Wilson’s Web site has made the news before – but not for posting pictures of murdered human beings. Last October, the New York Post reported that the Pentagon was investigating Wilson for posting naked pictures of female soldiers in Iraq. After a few months, the Post reported that the Pentagon had blocked soldiers in Iraq from accessing the Web site, which had posted five more pictures of nude female soldiers, some of whom had posed with machine guns and grenades. After the Post’s stories, Wilson says, he was bombarded with requests for interviews from newspapers and radio stations. Even after he started posting photographs of corpses late last year, media inquiries focused exclusively on his nudie pics. It wasn’t until reporters from the European press contacted him last week that anyone took notice of Wilson’s snuff-for-porn arrangement with American troops.
“The soldiers thing, I think the Italians picked it up first,” Wilson says. “I’ve done interviews with the Italians, the French, Amsterdam. … They were very critical, saying the US wouldn’t pick it up, because it’s such a sore spot. … It raises too many ethical questions. …. I started to laugh, because it’s true.”

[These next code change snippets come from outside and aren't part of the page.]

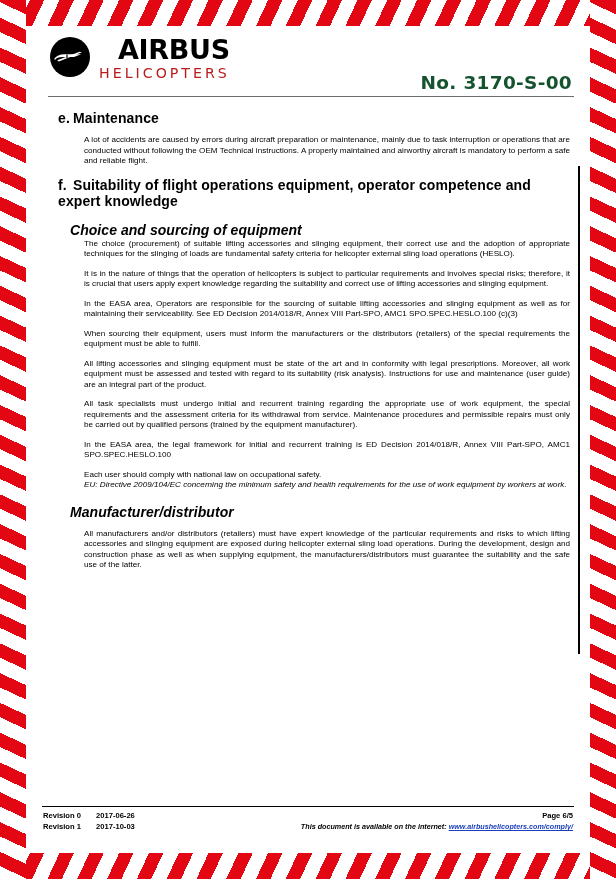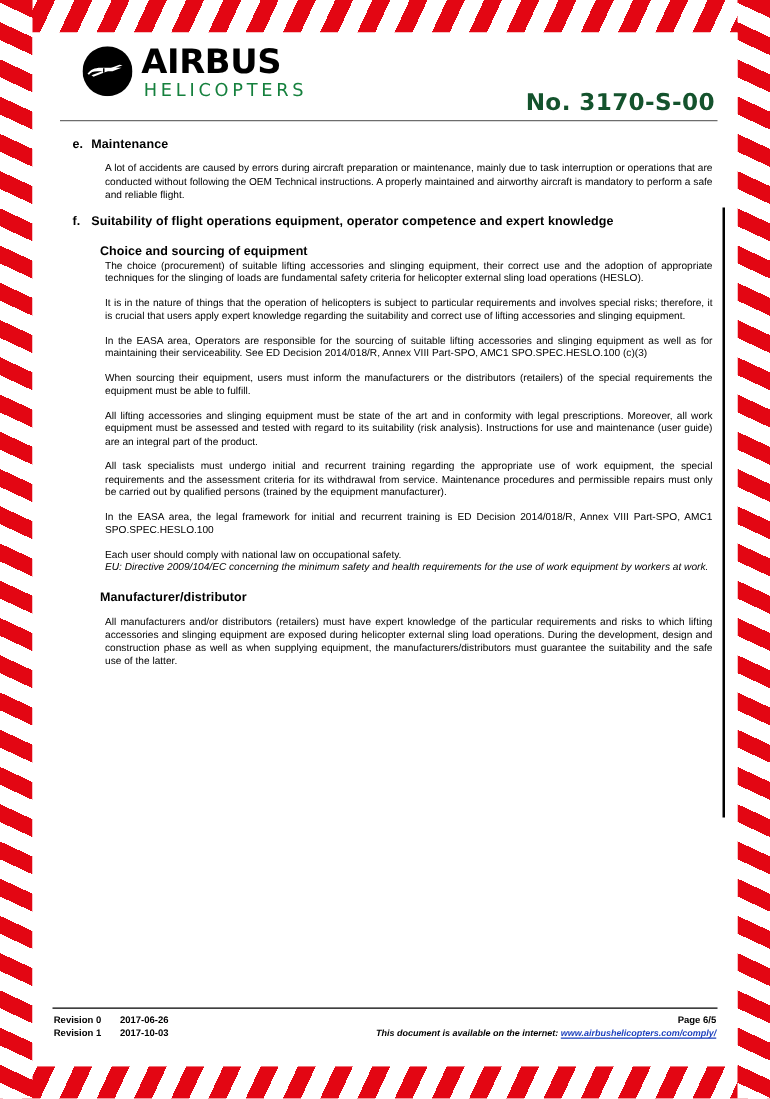"AIRBUS" .logo-block { left: 24px -> 8px; text-align: none -> right }
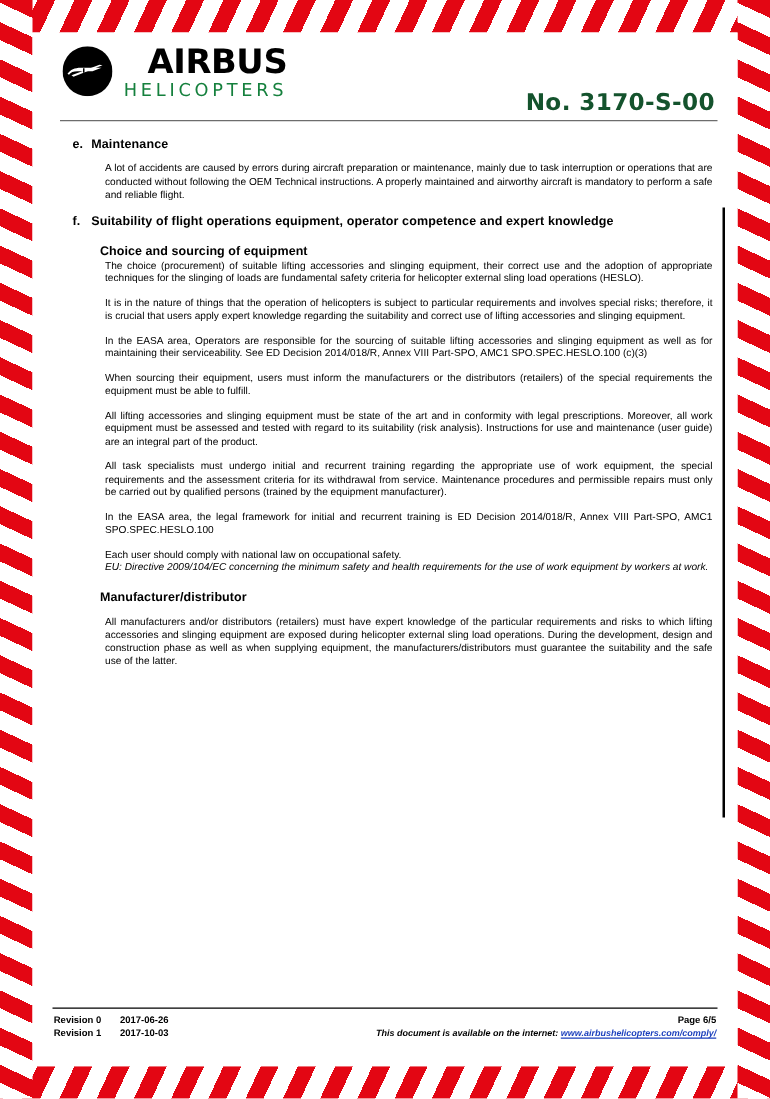"HELICOPTERS" .logo-helicopters { color: #15803d -> #b91c1c }
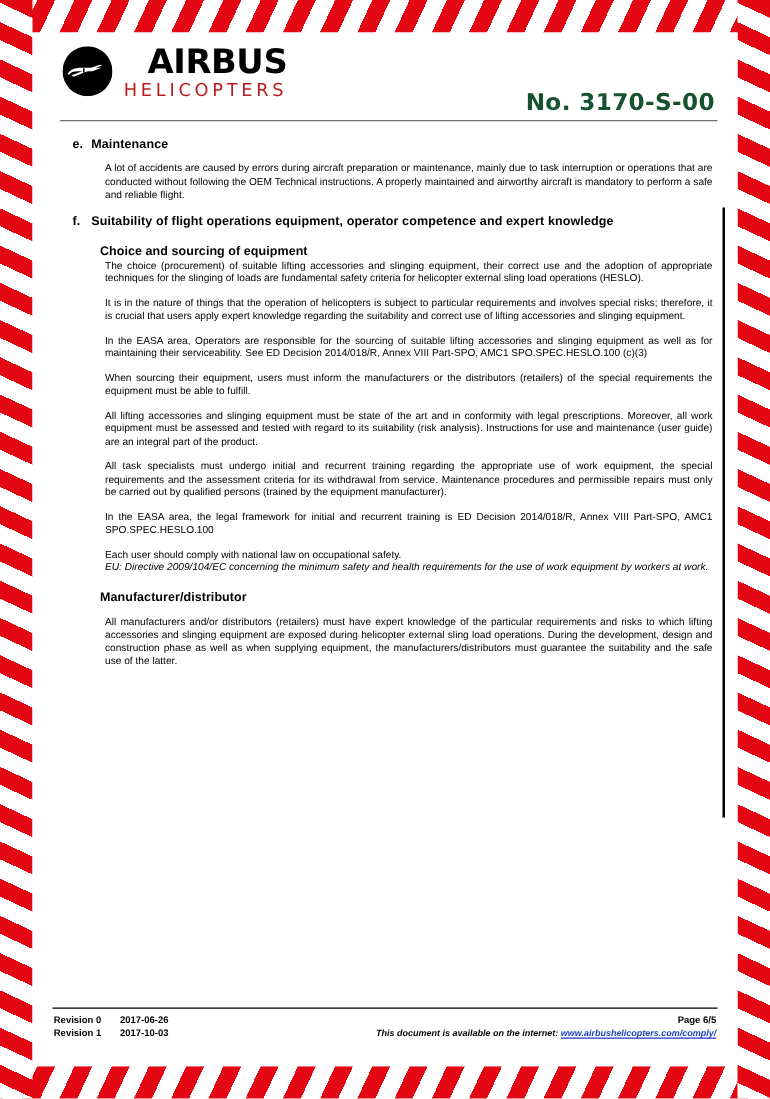"e. Maintenance" .h-item { font-size: 10px -> 14px }
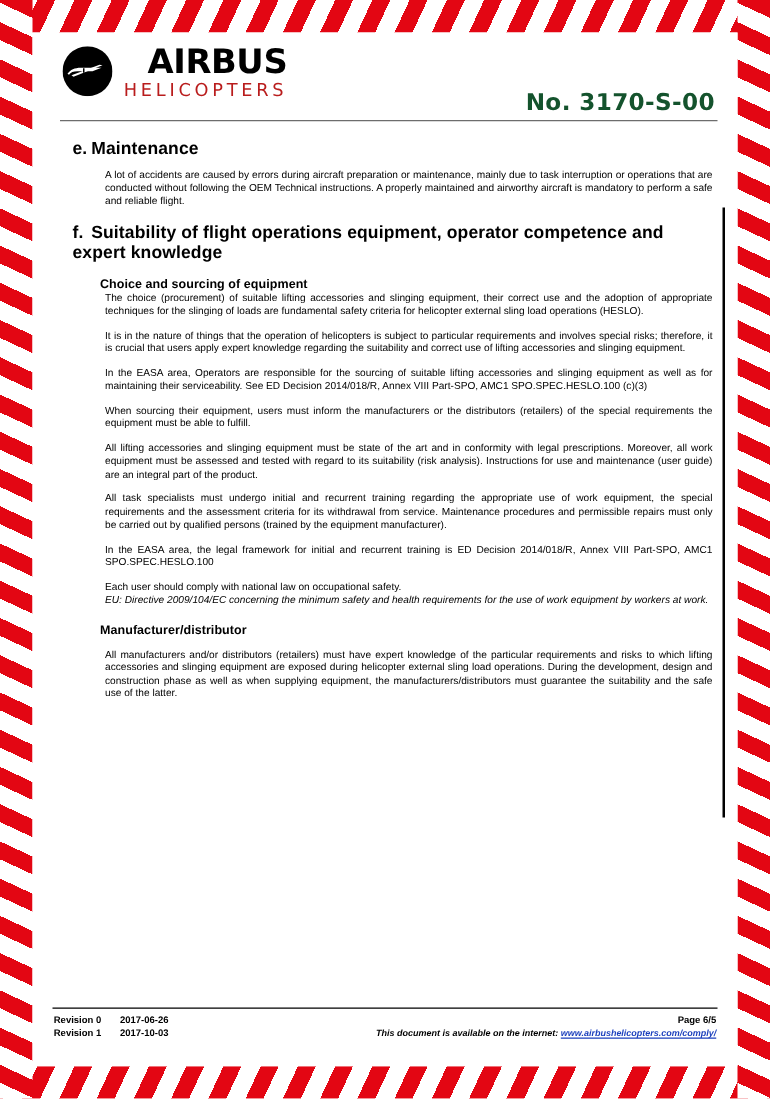"Choice and sourcing of equipment" .h-sub { font-size: 10px -> 14px; font-style: none -> italic; margin-left: 38px -> 28px }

According to Army spokesman Lieutenant Colonel Chris Conway, Pentagon policy may be ambivalent when it comes to soldiers posting pictures of mutilated war victims. “There are policies in place that, on the one hand, safeguard sensitive and classified information, and on the other hand protects the First Amendment rights of servicemembers,” he says, adding that field commanders may issue additional directives. “In plain English, if you’re on the job working for the Department of Defense, you shouldn’t be freelancing. You should be doing your duty.”
If American soldiers are always considered representatives of their government while in the field, international law clearly prohibits publishing and ridiculing images of war dead. The First Protocol of the Geneva Conventions states that “the remains of persons who have died for reasons related to occupation or in detention resulting from occupation or hostilities … shall be respected, and the gravesites of all such persons shall be respected, maintained, and marked.” The first Geneva Convention also requires that military personnel “shall further ensure that the dead are honorably interred, if possible according to the rites off the religion to which they belonged.”
Nothing about this appalling trade could begin to be called “honorable.” This latest scandal doesn’t just demean the bodies of the dead – it demeans us all, in ways we won’t begin to understand for years. One of the pictures on Wilson’s site depicts a woman whose right leg has been torn off by a land mine, and a medical worker is holding the mangled stump up to the camera. The woman’s vagina is visible under the hem of her skirt. The caption for this picture reads: “Nice puss – bad foot.”